The Sabbath has served this purpose since the dawn of time. God Himself was the first to rest after the work of creating the universe, and in doing so He made it a part of His created order. The reason the Sabbath shows up in the Ten Commandments is because the fall of creation (when sin entered the world) made it impossible for us to live perfectly in that created order. Instead of gladly observing the Sabbath, we are tempted to use it to get more done and to work towards worldly success. God established the Sabbath in His law so that we would not forget it. Thus, we have a moral obligation to understand and observe it. In keeping the Sabbath as it was intended– by using it as a time to remember and live out the gospel– the church is strengthened, the needs of the world are addressed, and God is glorified. In sum, the Sabbath plays a crucial role in God’s restorative work.
The Sabbath is therefore a permanent fixture in the “metanarrative” of God’s plan– the overarching story of the Creation, Fall, Redemption, and Restoration of the world. It is critical to God’s design for our lives and for the entire universe.
It is likely because of this importance that the Sabbath became a cause for legalism in the lives of the Pharisees in Matthew 12. In their efforts to observe a commandment of such significance, the religious leaders of Jesus’ time went overboard, shaming those who did not follow the commandment literally. Their legalism changed the Sabbath into a time of judgment and self-righteousness rather than a time of rest in God’s grace.
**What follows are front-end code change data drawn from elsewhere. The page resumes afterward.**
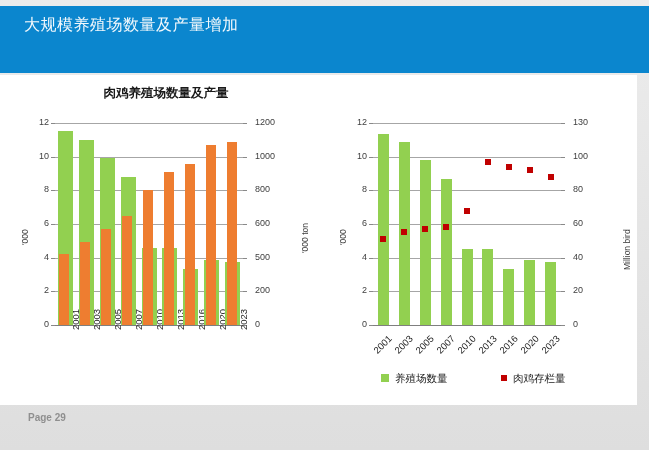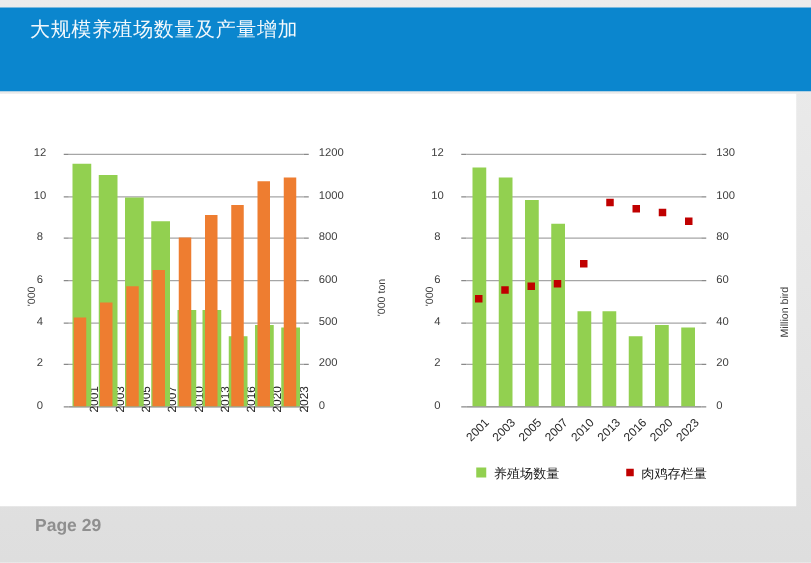--- a/index.html
+++ b/index.html
@@ -48,21 +48,21 @@
     position: absolute;
     left: 0; top: 75px;
     width: 637px; height: 330px;
     background: #ffffff;
   }
   
   #footer {
     position: absolute;
     left: 28px; top: 412px;
     color: #8f8f8f;
-    font-size: 14px;
+    font-size: 10px;
     font-weight: bold;
   }
   
   .chart {
     position: absolute;
     top: 78px;
   }
   #chart-left  { left: 8px;   width: 316px; height: 300px; }
   #chart-right { left: 330px; width: 316px; height: 320px; }
 
@@ -95,21 +95,21 @@
     height: 1px;
     background: #7f7f7f;
   }
   .tick-l, .tick-r {
     position: absolute;
     font-size: 9px;
     color: #404040;
     line-height: 9px;
     white-space: nowrap;
   }
-  .tick-l { text-align: center; width: 34px; }
+  .tick-l { text-align: right; width: 34px; }
   .tick-r { text-align: left;  width: 40px; }
   .tickmark {
     position: absolute;
     width: 4px; height: 1px;
     background: #898989;
   }
   .axis-name {
     position: absolute;
     font-size: 8.5px;
     color: #404040;
@@ -180,20 +180,21 @@
 
 <div id="slide">
 
   <div id="header">
     <div class="subtitle">大规模养殖场数量及产量增加</div>
   </div>
 
   <div id="card">
 
     <div class="chart" id="chart-left" style="top:0;left:8px;">
+      <div class="chart-title" style="left:8px;">肉鸡养殖场数量及产量</div>
       <div class="plot" id="plot-left" style="left: 47px; top: 48px; width: 188px; height: 202px;">
           <div class="axisline" style="top: 202px;"></div>
           <div class="tick-l" style="left: -40px; top: 197px;">0</div>
           <div class="tickmark" style="left: -4px; top: 202px;"></div>
           <div class="tick-r" style="left: 200px; top: 197px;">0</div>
           <div class="tickmark" style="left: 188px; top: 202px;"></div>
           <div class="gridline" style="top: 168.333px;"></div>
           <div class="tick-l" style="left: -40px; top: 163.333px;">2</div>
           <div class="tickmark" style="left: -4px; top: 168.333px;"></div>
           <div class="tick-r" style="left: 200px; top: 163.333px;">200</div>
How, then, should we modern day believers observe the Sabbath? Clearly, the fourth commandment is not one to be taken lightly, nor treated legalistically. Both extremes– apathy and legalism– are not what God intended. In my time as a freshman at Harvard, this question has nagged me every weekend. And while I am still figuring out how it will look in my weekly life, I believe that God wants me to embrace the spirit of the law, or His wider purpose and motivation for creating the Sabbath in the first place. It is a law that was created for our good and His glory, and so it will look different depending on the individual. Observance doesn’t have to be on Sunday, nor does it mean we can’t do any work at all. It simply means that we do exactly what Jesus demonstrates in Matthew 12:1-30– that we relax with the purpose of remembering the eternal rest we have in Christ and that we set apart time to love and do good. This Lent, let us seek to better understand and observe the Sabbath. For while the week’s looming deadlines may seem more pressing than an old commandment written in stone, true Sabbath rest leads to rewards that are invaluable, even eternal.
Ana Yee ’21 is a freshman in Hollis Hall.